* Work to complete: Although the records contain pictures, only their text should be set down, exactly as written.

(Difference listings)
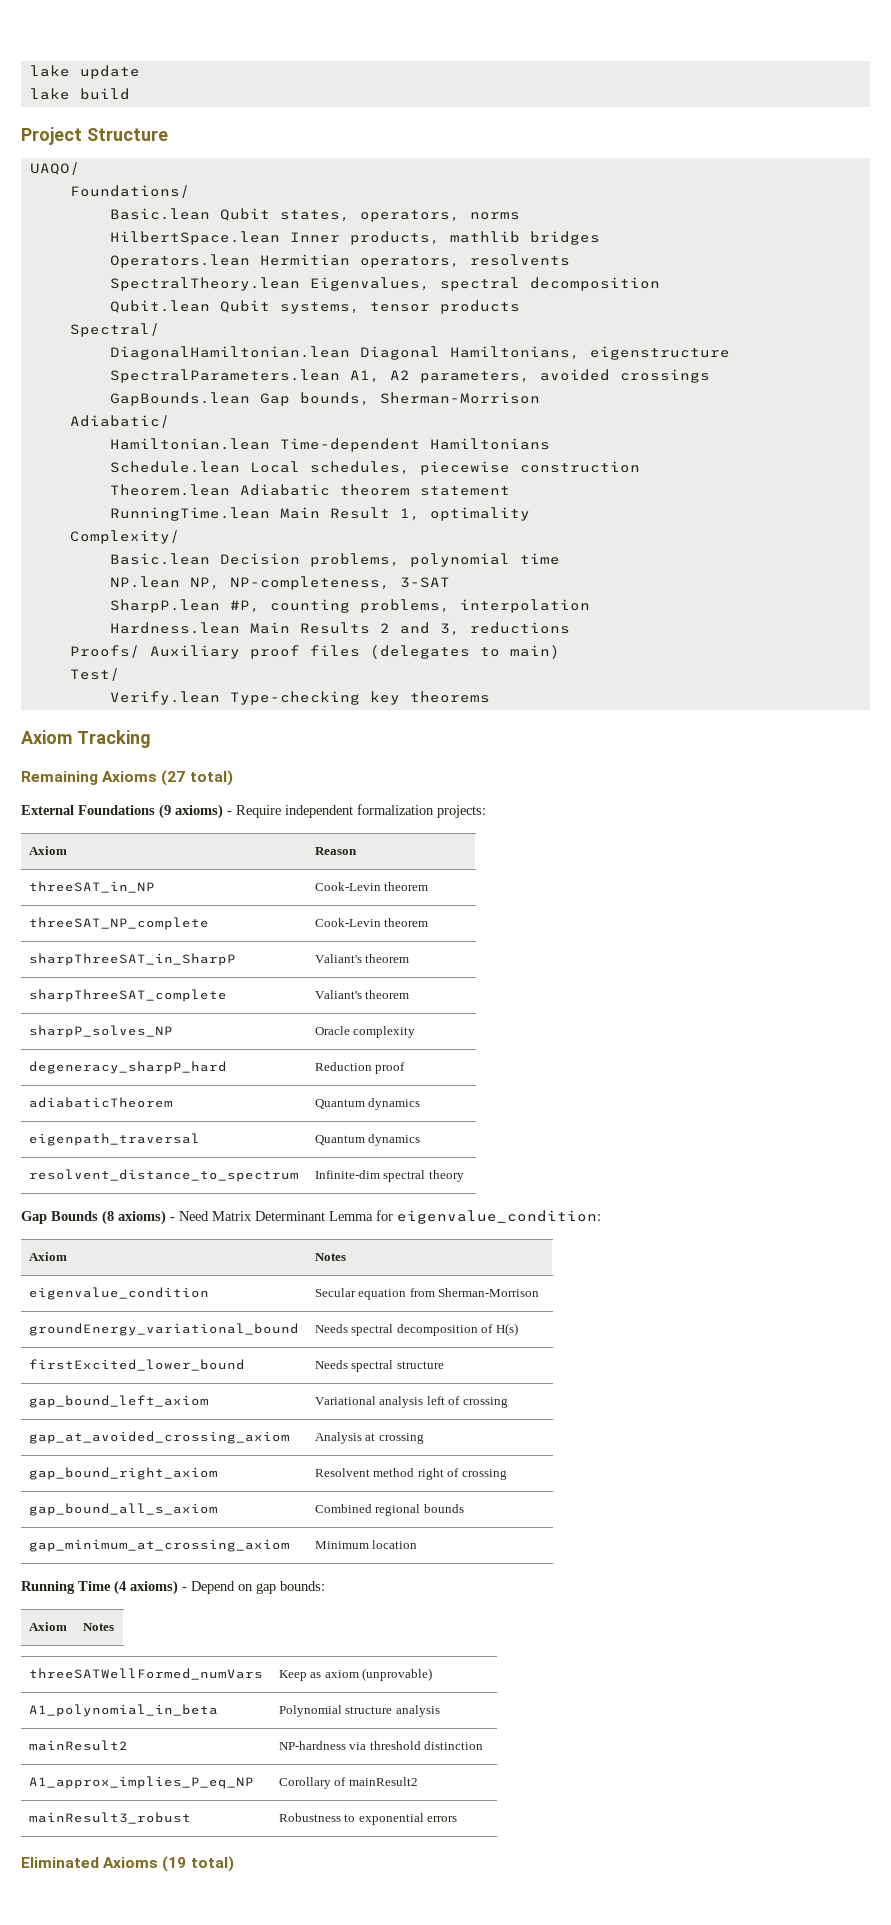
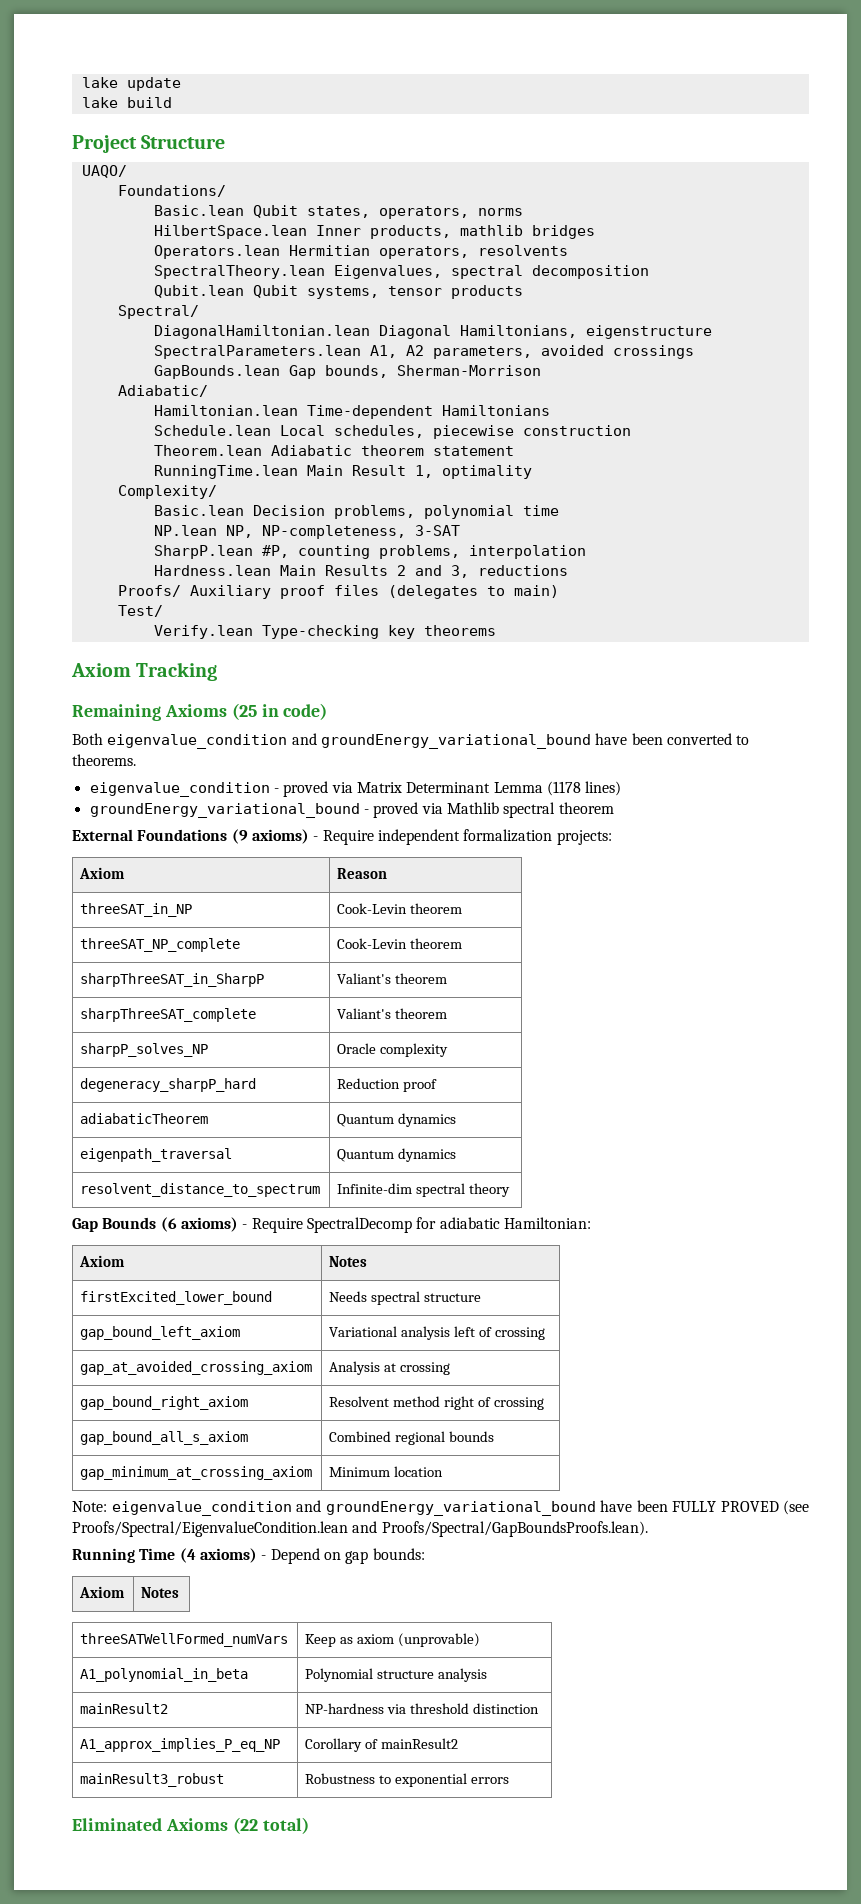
- Remaining Axioms (27 total)
+ Remaining Axioms (25 in code)
+ Both eigenvalue_condition and groundEnergy_variational_bound have been converted to theorems.
+ eigenvalue_condition - proved via Matrix Determinant Lemma (1178 lines)
+ groundEnergy_variational_bound - proved via Mathlib spectral theorem
- Gap Bounds (8 axioms) - Need Matrix Determinant Lemma for eigenvalue_condition:
+ Gap Bounds (6 axioms) - Require SpectralDecomp for adiabatic Hamiltonian:
  Axiom | Notes
- eigenvalue_condition | Secular equation from Sherman-Morrison
- groundEnergy_variational_bound | Needs spectral decomposition of H(s)
+ Note: eigenvalue_condition and groundEnergy_variational_bound have been FULLY PROVED (see Proofs/Spectral/EigenvalueCondition.lean and Proofs/Spectral/GapBoundsProofs.lean).
- Eliminated Axioms (19 total)
+ Eliminated Axioms (22 total)

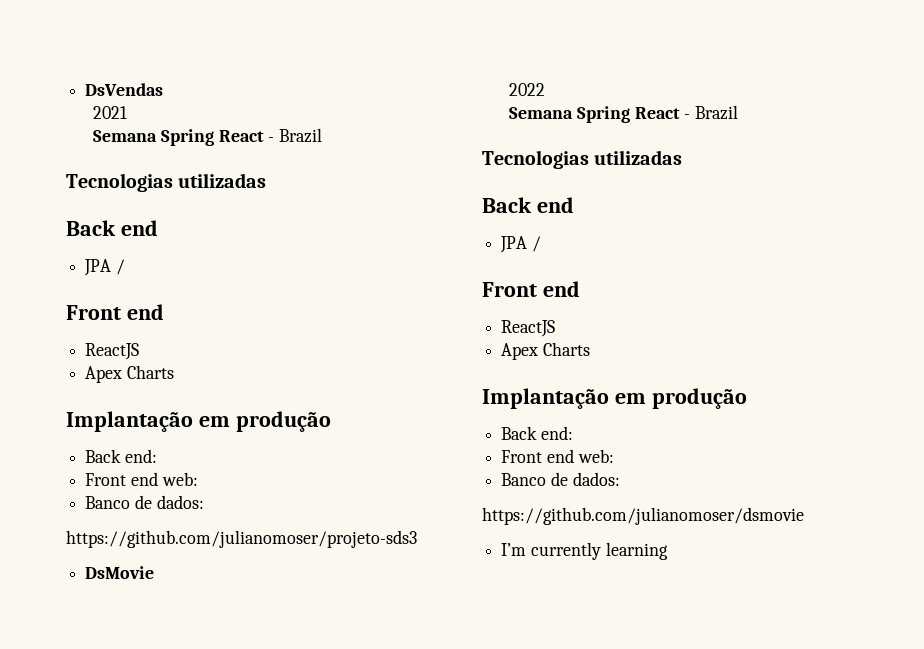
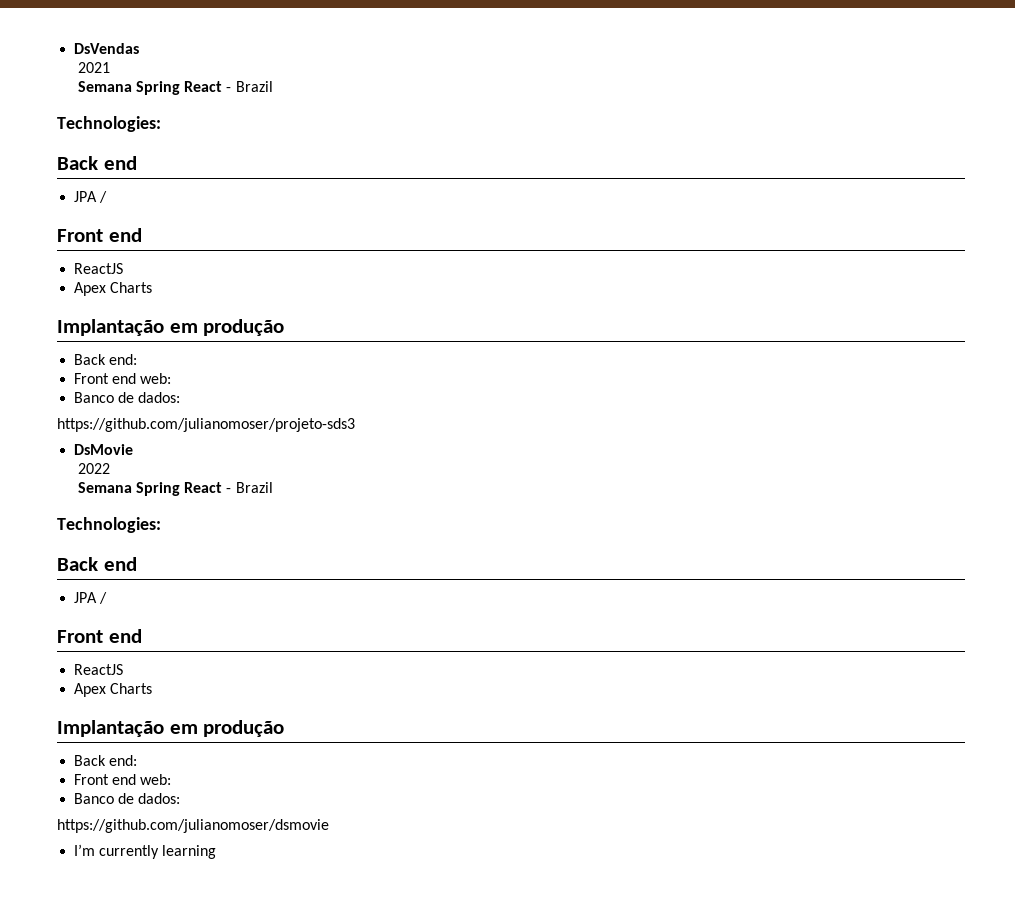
  2021
  Semana Spring React - Brazil
- Tecnologias utilizadas
+ Technologies:
  2022
  Semana Spring React - Brazil
- Tecnologias utilizadas
+ Technologies:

* Output below:
- Remaining Axioms (27 total)
+ Remaining Axioms (25 in code)
+ Both eigenvalue_condition and groundEnergy_variational_bound have been converted to theorems.
+ eigenvalue_condition - proved via Matrix Determinant Lemma (1178 lines)
+ groundEnergy_variational_bound - proved via Mathlib spectral theorem
- Gap Bounds (8 axioms) - Need Matrix Determinant Lemma for eigenvalue_condition:
+ Gap Bounds (6 axioms) - Require SpectralDecomp for adiabatic Hamiltonian:
  Axiom | Notes
- eigenvalue_condition | Secular equation from Sherman-Morrison
- groundEnergy_variational_bound | Needs spectral decomposition of H(s)
+ Note: eigenvalue_condition and groundEnergy_variational_bound have been FULLY PROVED (see Proofs/Spectral/EigenvalueCondition.lean and Proofs/Spectral/GapBoundsProofs.lean).
- Eliminated Axioms (19 total)
+ Eliminated Axioms (22 total)

  2021
  Semana Spring React - Brazil
- Tecnologias utilizadas
+ Technologies:
  2022
  Semana Spring React - Brazil
- Tecnologias utilizadas
+ Technologies:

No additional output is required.